2.6. Statistical Analysis

All analyses were performed in RStudio (Version 1.2.1335 for MacOS) using the R programming language. We used t-tests or Wilcoxon-tests for continuous variables where appropriate and Chi-square tests for categorical variables to examine demographic and clinical data. We utilized the Linear Models for Microarray Data “limma” R package to screen for pairwise comparisons of gene expression between preoperative and postoperative samples [42]. The voom function in limma was used to normalize count data into counts per million (CPM) [43], and we formulated the design to cluster on subject in order to account for repeated measures. We adjusted p-values for false discovery rate (FDR) using Benjamini–Hochberg (BH) adjustment, with the cutoff set at 0.05. Genes that met the adjusted p-value cutoff were defined as differentially expressed genes (DEGs). We also applied an absolute log2 fold change (logFC) > 1 as an additional cut-off criterion of biological relevance. Visualizations were configured in “Gplots”, “EnhancedVolcano”, and/or “pheatmap” R language packages.

3. Results

The joint replacement (N = 19) and spine surgery (N = 16) groups were comparable in age (75.6 ± 5.4 vs. 74.6 ± 4.5 years, respectively; p > 0.5), BMI, and education, and in clinical and outcome variables including estimated blood loss and length of stay (Supplementary Tables S1 and S2). Most joint replacement patients were female, but the opposite was true for those having spine surgery (63% and 37.5% female, respectively; Supplementary Table S1). All subjects in the spinal surgery group had general anesthesia, whereas only 63% of the joint replacement procedures involved a general anesthetic (Supplementary Table S2). Subjects in the joint replacement group were nearly equally divided between knee (N = 10) and hip arthroplasty (N = 9). Likewise, the spinal surgeries were equally divided between tier 2 (N = 8; less invasive (e.g., laminectomy, facetectomy)) and tier 3 (N = 8; more invasive (fusion, trauma) procedures).

We examined pre- to postoperative changes in expression of 784 transcripts relevant to the immune response in CD14+ monocytes. Joint replacement surgery produced preoperative to postoperative changes in the expression of 489 genes (62% of 784; BH-corrected p < 0.05). Of these DEGs, 38 (7.8%) had a |logFC| > 1 (i.e., >100% change) in the postoperative period compared to their preoperative baseline expression, and 8 (1.6%) exhibited at least a 1.5 logFC (i.e., a 225% increase or decrease; Figure 1A). Of the 38 transcripts with a |logFC| > 1, 11 (29%) were upregulated and 27 (71%) were downregulated.
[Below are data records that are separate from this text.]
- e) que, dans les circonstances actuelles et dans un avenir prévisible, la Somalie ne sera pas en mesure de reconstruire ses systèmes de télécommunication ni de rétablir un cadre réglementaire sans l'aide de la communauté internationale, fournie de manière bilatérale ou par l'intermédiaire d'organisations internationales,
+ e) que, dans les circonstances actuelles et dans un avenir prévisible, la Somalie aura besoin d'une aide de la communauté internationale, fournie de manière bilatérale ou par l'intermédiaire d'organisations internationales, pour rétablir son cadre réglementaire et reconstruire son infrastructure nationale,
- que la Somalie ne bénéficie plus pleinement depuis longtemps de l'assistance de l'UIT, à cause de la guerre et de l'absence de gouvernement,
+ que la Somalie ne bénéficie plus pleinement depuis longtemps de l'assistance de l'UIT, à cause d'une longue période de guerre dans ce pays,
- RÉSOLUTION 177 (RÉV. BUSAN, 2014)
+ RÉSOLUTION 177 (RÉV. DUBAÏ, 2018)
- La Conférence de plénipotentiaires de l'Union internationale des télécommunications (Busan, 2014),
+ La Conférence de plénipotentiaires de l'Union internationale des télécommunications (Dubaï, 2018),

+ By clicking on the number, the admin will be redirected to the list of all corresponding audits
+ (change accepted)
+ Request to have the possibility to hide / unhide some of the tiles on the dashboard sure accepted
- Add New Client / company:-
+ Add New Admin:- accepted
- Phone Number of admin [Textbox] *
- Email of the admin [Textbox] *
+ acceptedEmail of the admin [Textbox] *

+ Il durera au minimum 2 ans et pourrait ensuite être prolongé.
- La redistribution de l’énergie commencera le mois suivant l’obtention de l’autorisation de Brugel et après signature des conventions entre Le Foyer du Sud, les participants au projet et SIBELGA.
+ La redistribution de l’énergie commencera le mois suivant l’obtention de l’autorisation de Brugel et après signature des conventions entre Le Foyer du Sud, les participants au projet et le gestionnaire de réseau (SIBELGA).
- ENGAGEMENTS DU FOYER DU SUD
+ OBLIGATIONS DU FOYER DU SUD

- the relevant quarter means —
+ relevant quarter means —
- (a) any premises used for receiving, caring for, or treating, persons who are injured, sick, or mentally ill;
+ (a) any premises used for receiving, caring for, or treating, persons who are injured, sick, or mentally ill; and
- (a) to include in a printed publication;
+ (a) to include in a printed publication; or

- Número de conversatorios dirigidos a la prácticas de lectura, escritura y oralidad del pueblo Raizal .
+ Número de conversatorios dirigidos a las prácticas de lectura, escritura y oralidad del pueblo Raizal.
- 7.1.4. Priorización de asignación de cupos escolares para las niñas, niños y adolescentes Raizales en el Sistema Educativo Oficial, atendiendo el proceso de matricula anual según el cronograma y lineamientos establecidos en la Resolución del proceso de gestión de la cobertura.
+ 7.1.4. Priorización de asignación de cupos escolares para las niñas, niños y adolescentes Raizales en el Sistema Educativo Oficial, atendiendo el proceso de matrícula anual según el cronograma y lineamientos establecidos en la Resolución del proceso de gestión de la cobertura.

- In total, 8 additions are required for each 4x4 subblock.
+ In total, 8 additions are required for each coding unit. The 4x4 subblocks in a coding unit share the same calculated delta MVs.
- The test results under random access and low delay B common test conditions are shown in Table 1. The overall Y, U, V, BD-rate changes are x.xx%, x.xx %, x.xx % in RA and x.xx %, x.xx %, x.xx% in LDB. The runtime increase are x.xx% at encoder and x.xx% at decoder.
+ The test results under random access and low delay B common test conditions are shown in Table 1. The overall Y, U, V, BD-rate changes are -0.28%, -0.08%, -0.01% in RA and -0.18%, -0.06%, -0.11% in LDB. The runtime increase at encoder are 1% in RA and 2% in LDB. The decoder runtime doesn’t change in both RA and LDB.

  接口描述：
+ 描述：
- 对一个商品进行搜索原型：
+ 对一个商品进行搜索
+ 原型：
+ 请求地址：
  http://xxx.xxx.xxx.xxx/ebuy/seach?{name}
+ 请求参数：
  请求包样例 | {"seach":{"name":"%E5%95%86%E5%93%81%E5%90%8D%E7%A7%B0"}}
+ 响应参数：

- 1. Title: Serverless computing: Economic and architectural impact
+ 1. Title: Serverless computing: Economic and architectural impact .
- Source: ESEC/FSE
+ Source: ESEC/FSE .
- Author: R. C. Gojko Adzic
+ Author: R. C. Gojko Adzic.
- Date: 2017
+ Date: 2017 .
In the spine surgery patients, 209 (27% of 784) of the genes on the panel were differentially expressed after surgery (BH-corrected p < 0.05). Of these DEGs, 27 (12.9%) had a |logFC| > 1 postoperatively compared to the preoperative baseline expression, and 4 had at least a 1.5 logFC (Figure 1B). As in the joint replacement group, of the transcripts with a |logFC| > 1, the majority (19 [70%]) were downregulated postoperatively.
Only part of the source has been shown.